■ **WORK ORDER**:
Please transcribe every record below exactly, leaving out the pictures.

(Screenshot and code edit data)
::::

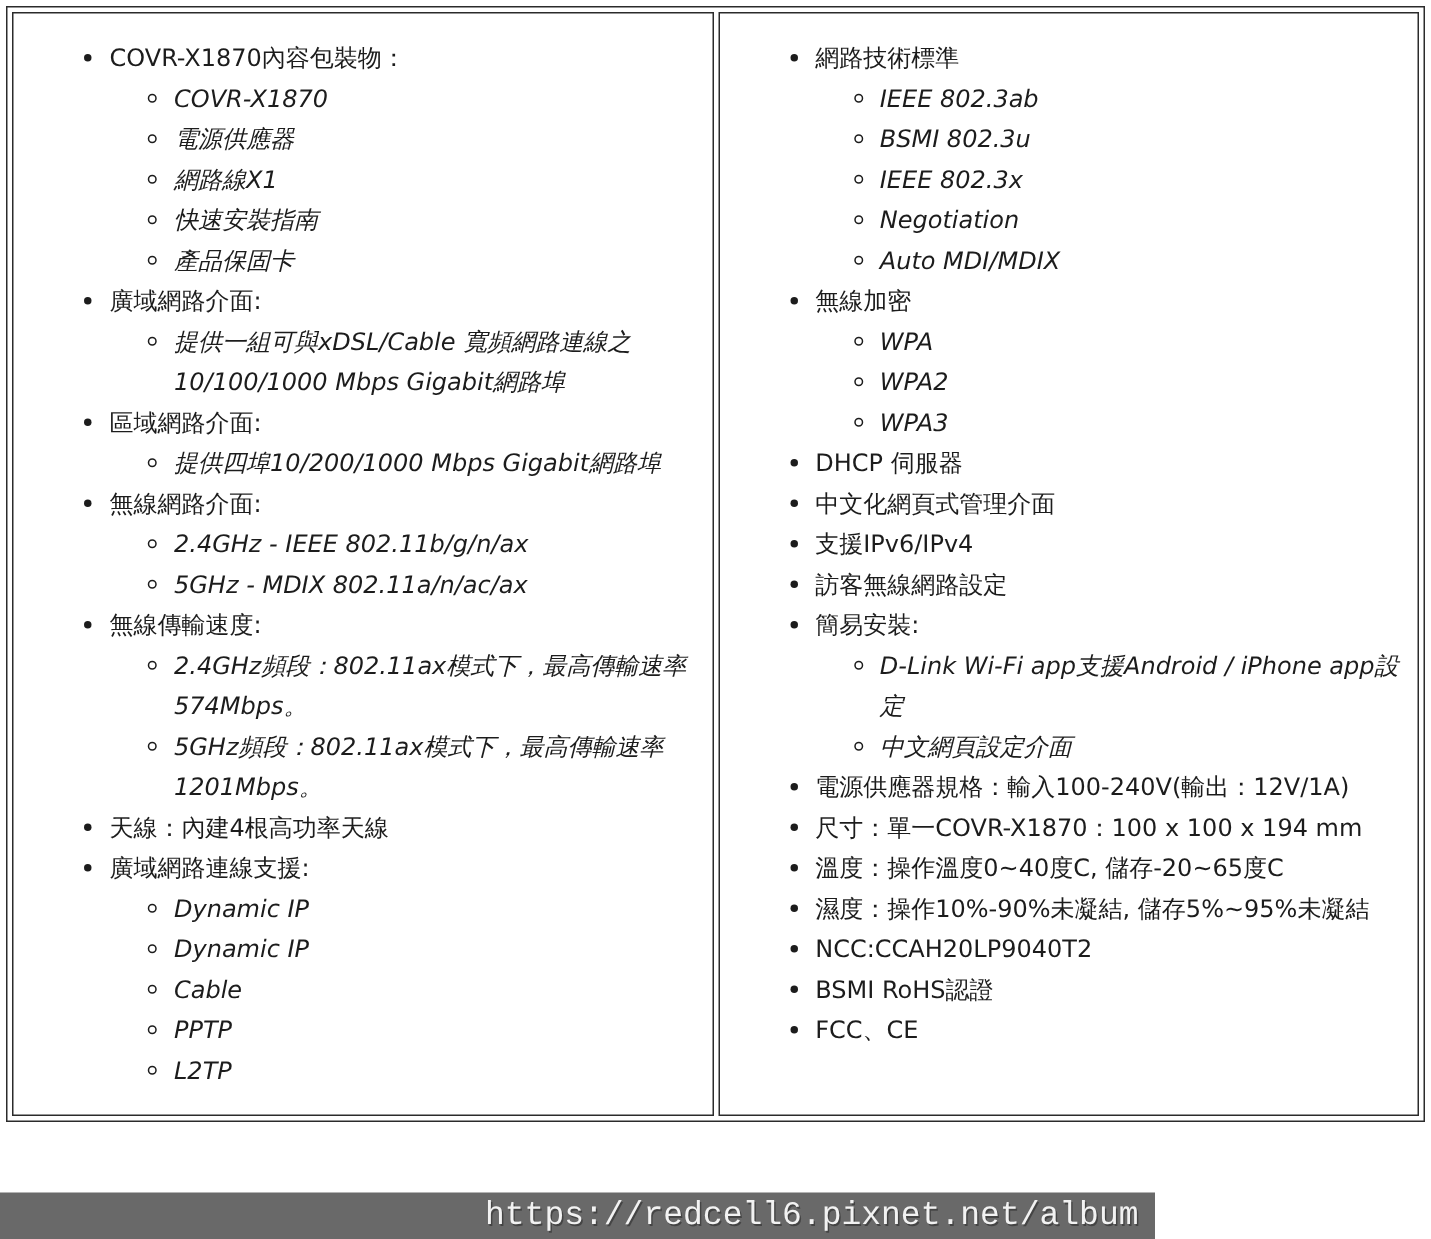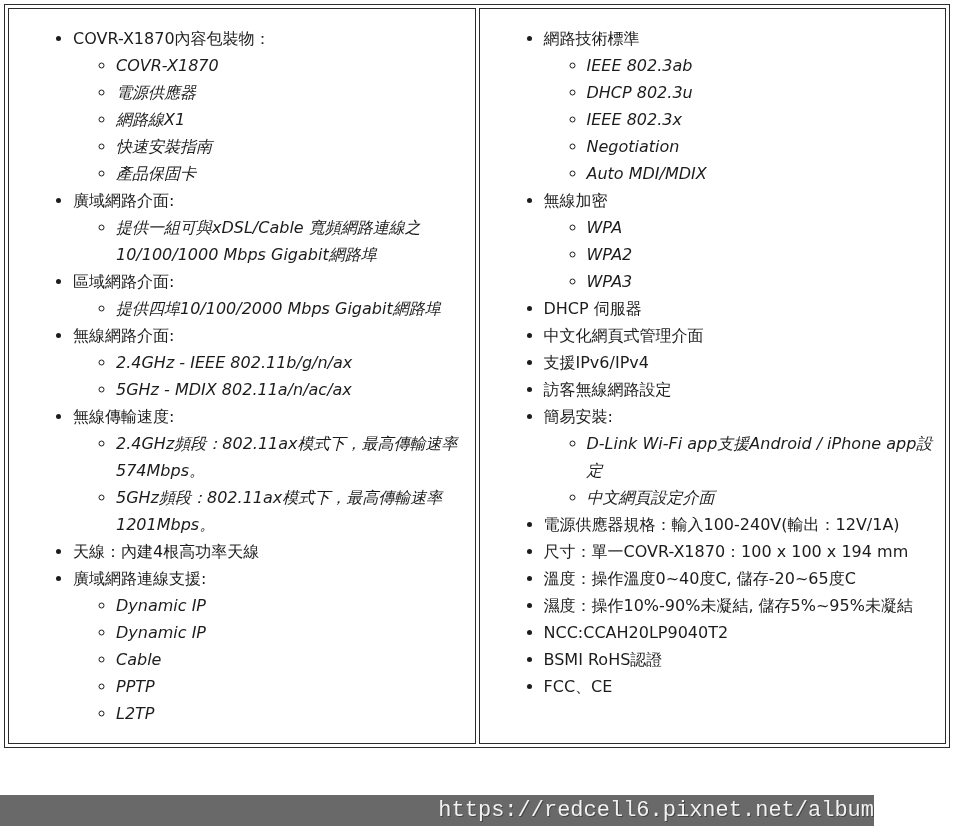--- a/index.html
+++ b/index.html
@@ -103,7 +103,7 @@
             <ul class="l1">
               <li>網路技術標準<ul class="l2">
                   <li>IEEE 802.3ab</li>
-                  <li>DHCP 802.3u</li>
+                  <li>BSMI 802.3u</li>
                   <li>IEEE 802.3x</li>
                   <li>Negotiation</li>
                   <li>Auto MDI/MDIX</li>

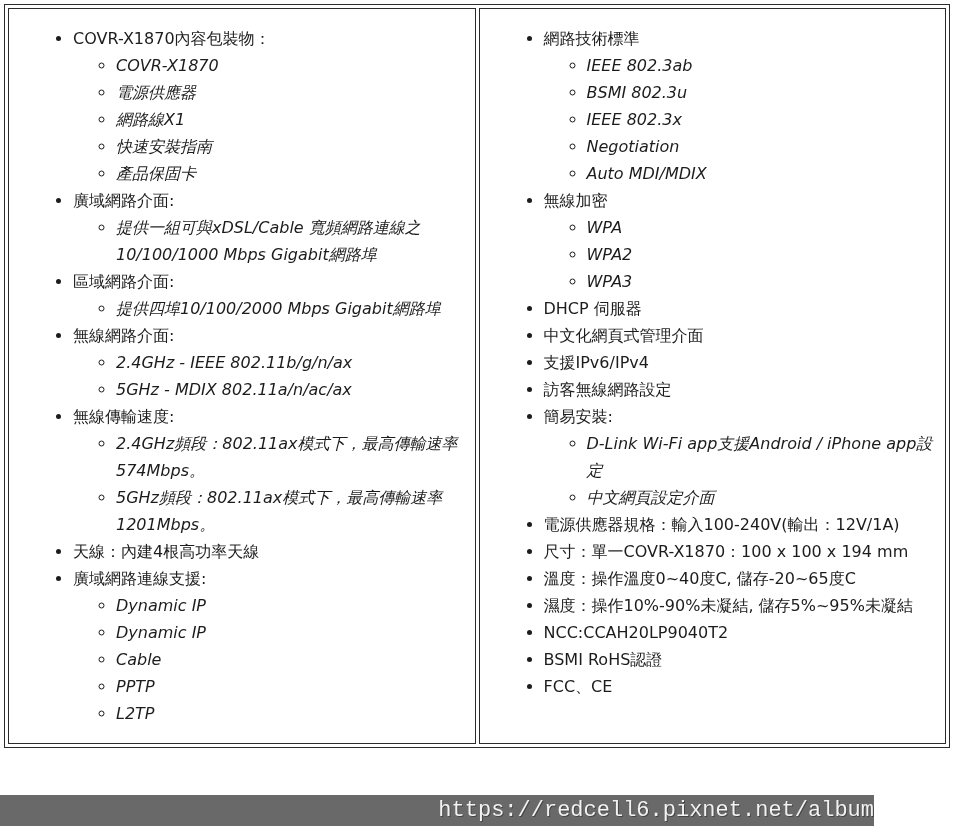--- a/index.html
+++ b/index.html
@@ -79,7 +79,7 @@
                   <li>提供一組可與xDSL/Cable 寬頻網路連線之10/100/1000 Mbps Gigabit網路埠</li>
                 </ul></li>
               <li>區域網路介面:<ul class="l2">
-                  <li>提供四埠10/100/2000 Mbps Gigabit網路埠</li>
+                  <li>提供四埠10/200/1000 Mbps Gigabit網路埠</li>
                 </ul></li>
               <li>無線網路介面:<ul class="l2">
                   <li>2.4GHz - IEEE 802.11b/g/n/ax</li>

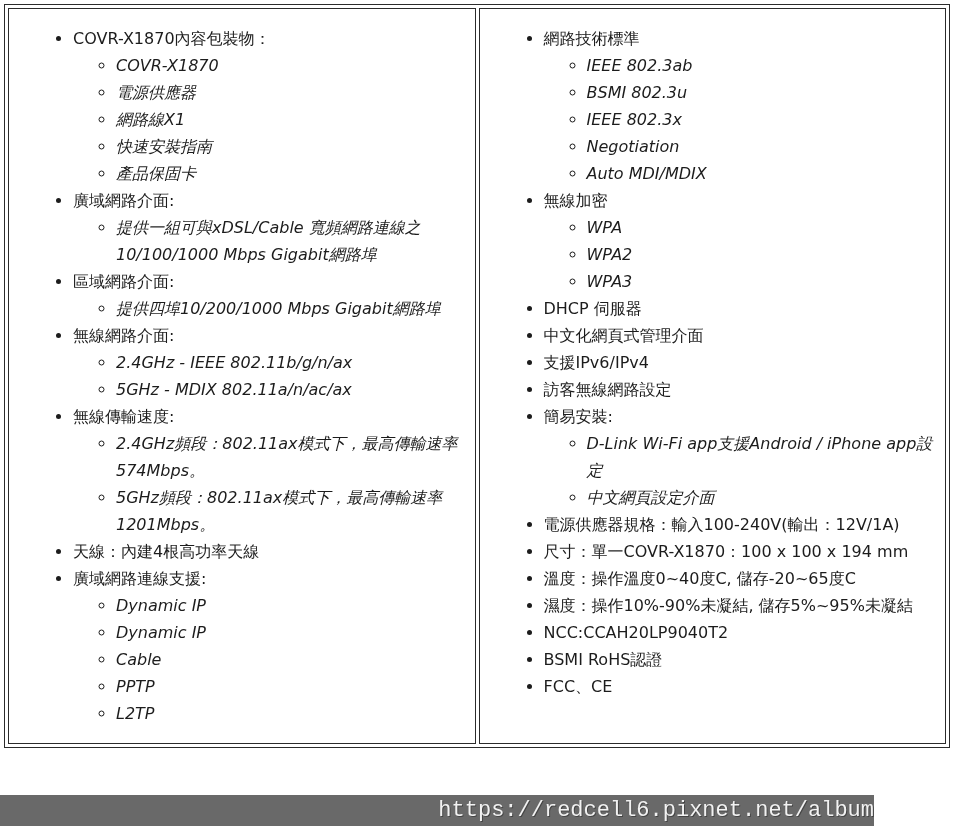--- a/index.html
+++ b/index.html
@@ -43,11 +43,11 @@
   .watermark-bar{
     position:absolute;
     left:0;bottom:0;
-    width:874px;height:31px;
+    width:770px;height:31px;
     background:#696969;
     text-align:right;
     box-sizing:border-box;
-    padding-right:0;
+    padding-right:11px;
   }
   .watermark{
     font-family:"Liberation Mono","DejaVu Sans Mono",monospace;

::::

■ **ANSWER BOX**:
--- a/index.html
+++ b/index.html
@@ -103,7 +103,7 @@
             <ul class="l1">
               <li>網路技術標準<ul class="l2">
                   <li>IEEE 802.3ab</li>
-                  <li>DHCP 802.3u</li>
+                  <li>BSMI 802.3u</li>
                   <li>IEEE 802.3x</li>
                   <li>Negotiation</li>
                   <li>Auto MDI/MDIX</li>

--- a/index.html
+++ b/index.html
@@ -79,7 +79,7 @@
                   <li>提供一組可與xDSL/Cable 寬頻網路連線之10/100/1000 Mbps Gigabit網路埠</li>
                 </ul></li>
               <li>區域網路介面:<ul class="l2">
-                  <li>提供四埠10/100/2000 Mbps Gigabit網路埠</li>
+                  <li>提供四埠10/200/1000 Mbps Gigabit網路埠</li>
                 </ul></li>
               <li>無線網路介面:<ul class="l2">
                   <li>2.4GHz - IEEE 802.11b/g/n/ax</li>

--- a/index.html
+++ b/index.html
@@ -43,11 +43,11 @@
   .watermark-bar{
     position:absolute;
     left:0;bottom:0;
-    width:874px;height:31px;
+    width:770px;height:31px;
     background:#696969;
     text-align:right;
     box-sizing:border-box;
-    padding-right:0;
+    padding-right:11px;
   }
   .watermark{
     font-family:"Liberation Mono","DejaVu Sans Mono",monospace;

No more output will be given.